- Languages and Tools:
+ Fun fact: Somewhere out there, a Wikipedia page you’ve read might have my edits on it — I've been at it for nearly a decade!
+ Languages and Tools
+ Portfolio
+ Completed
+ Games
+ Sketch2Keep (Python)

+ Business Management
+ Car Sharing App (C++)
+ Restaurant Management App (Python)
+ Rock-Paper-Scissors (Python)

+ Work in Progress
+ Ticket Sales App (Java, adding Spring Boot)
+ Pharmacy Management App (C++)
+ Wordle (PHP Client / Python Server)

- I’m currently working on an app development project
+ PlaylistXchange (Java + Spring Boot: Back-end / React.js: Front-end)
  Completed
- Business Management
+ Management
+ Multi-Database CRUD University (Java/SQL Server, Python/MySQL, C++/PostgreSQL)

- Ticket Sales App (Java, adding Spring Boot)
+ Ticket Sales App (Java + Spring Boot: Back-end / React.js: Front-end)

══════════

● INSTRUCTIONS FOR THE TASK
Show every line of the records above that contains the word "Business".

● COMPLETED EXERCISE
+ Business Management
- Business Management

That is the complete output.